To use LivingCSS, you just pass it a list of files you want to parse that have the appropriate comment markup and the output directory for the generated files. Any additional options can be passed as the last parameter. The final output is a static HTML file that is the living style guide.
In the end, we built what we needed: a flexible style guide generator. If you are looking to build a living style guide using a generator, I recommend you gather your own list of requirements and compare them against the current landscape. Each style guide generator has their strengths and weaknesses, finding the one that works for you is the best thing you can do when automating your style guide.
Maintenance
Now that the style guide is released, we continue to meet weekly to discuss new patterns and if our current patterns sufficiently meet our needs and the needs of our users. We also allow anyone to suggest new patterns or changes to existing patterns, and during our meetings we discuss whether or not to implement the suggestion. This has helped everyone to feel a part of the style guide process and not think of it as something being forced on them that they have no control over.
When a style needs to be changed or added, we typically design it out in Sketch first, especially if we need to analyze the style against different states. Sometimes though, when we are consolidating an inconsistent pattern already used on the site, we just choose one of them to be the official pattern and skip the Sketch design.

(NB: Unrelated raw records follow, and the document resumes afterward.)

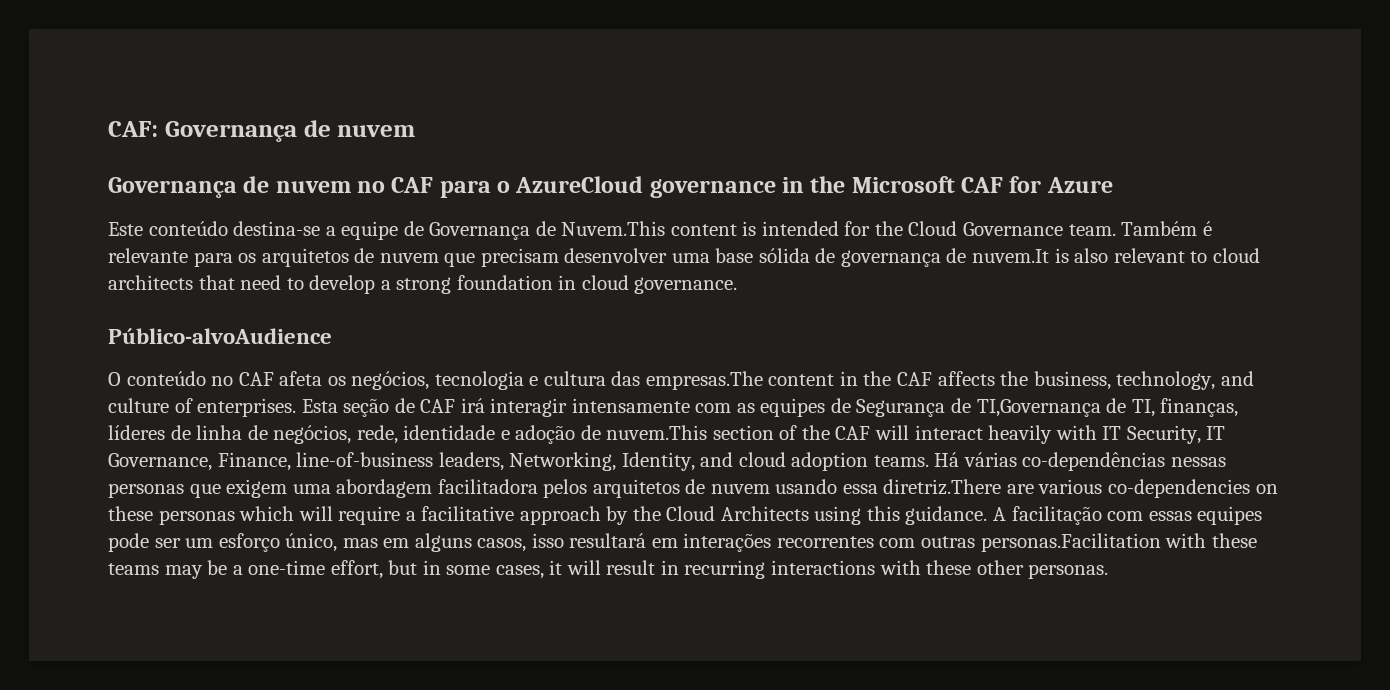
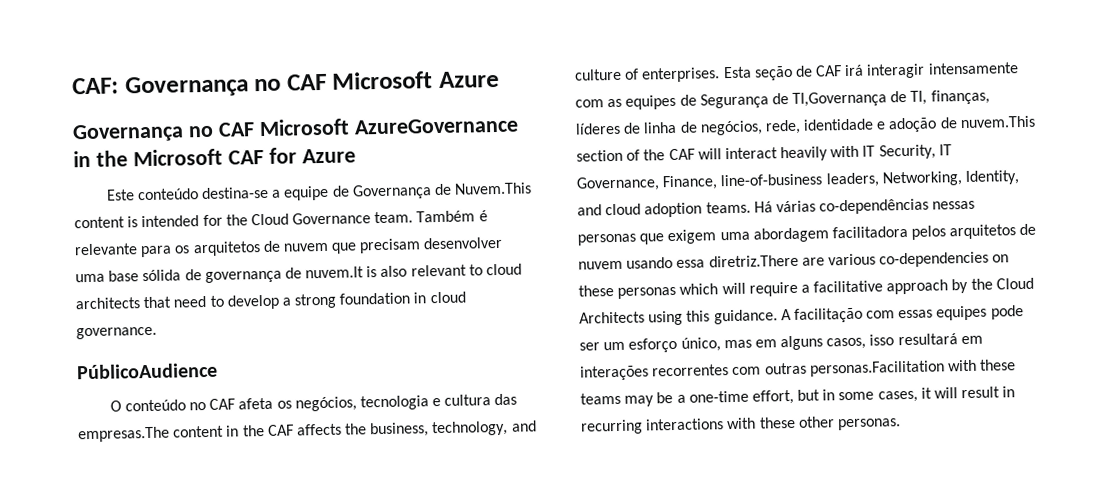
- CAF: Governança de nuvem
- Governança de nuvem no CAF para o AzureCloud governance in the Microsoft CAF for Azure
+ CAF: Governança no CAF Microsoft Azure
+ Governança no CAF Microsoft AzureGovernance in the Microsoft CAF for Azure
- Público-alvoAudience
+ PúblicoAudience

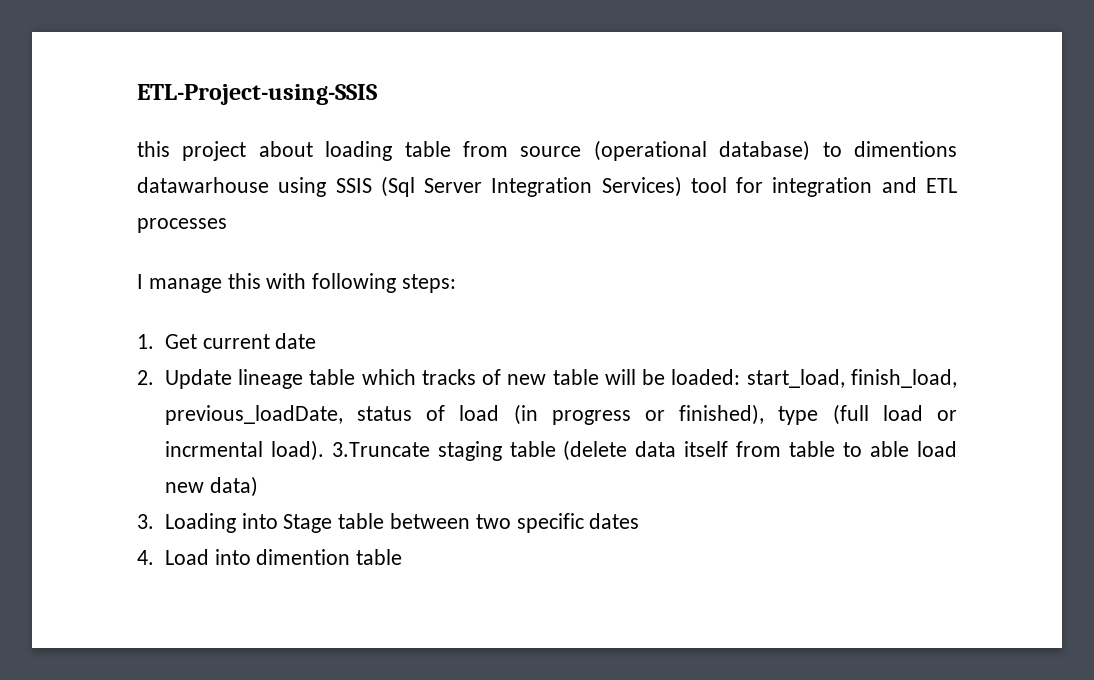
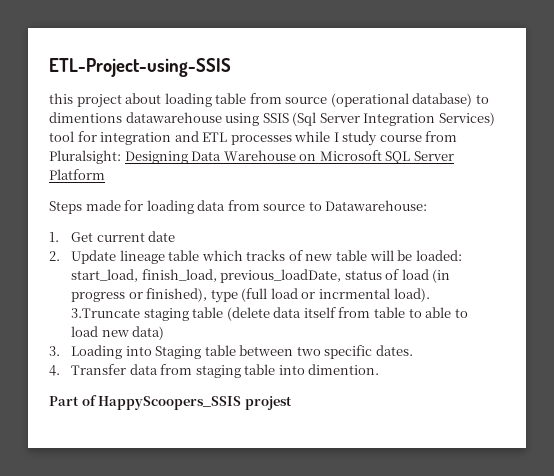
- this project about loading table from source (operational database) to dimentions datawarhouse using SSIS (Sql Server Integration Services) tool for integration and ETL processes
- I manage this with following steps:
+ this project about loading table from source (operational database) to dimentions datawarehouse using SSIS (Sql Server Integration Services) tool for integration and ETL processes while I study course from Pluralsight: Designing Data Warehouse on Microsoft SQL Server Platform
+ Steps made for loading data from source to Datawarehouse:
- 3.Truncate staging table (delete data itself from table to able load new data)
+ 3.Truncate staging table (delete data itself from table to able to load new data)
- 3. Loading into Stage table between two specific dates
+ 3. Loading into Staging table between two specific dates.
- 4. Load into dimention table
+ 4. Transfer data from staging table into dimention.
+ Part of HappyScoopers_SSIS projest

We then build the pattern into the style guide, trying to reuse as many previously defined styles and patterns. Then we use LivingCSS to automatically update the style guide with the new pattern. Next, we push the new style guide to our beta environment so developers and designers can test the new styles before they go live into production. We typically push the style guide from beta to production after a month or so to allow ample time for all the teams to do testing. Finally, we update the Sketch template so all new designs will use the latest styles.
Recently we were informed that our users felt that the font on our site was hard to read. We did some digging and decided to improve our typography by using a more legible font, increasing the font size and line height, and implement a baseline grid and modular font scale. We feel really good about our changes and are planning to implement them within the next few months after some user testing.
Because we have a living style guide, a site-wide change to typography will be trivial compared with what it would have taken to get all the teams to update the typography manually by a specific deadline. All we have to do is add the styles to the style guide and everyone will automatically get the updated styles.
Being able to easily update styles across the whole site to improve the user experience is probably one the of greatest benefits of using a living style guide.
Conclusion
Creating a living style guide was a long but worthwhile process. We made a few mistakes along the way that prevented developers and designers from adopting it sooner or using it effectively. However, we pushed through and eventually made it to the end.
Even though it’s released, we still have a long way to go. There are still more styles and patterns that can be added, more pages that need to be converted, and we are planning to expand the style guide to include animations and accessibility guidelines in the near future. We hope you’ve learned some valuable lessons and that what we’ve done proves useful for your own style guides.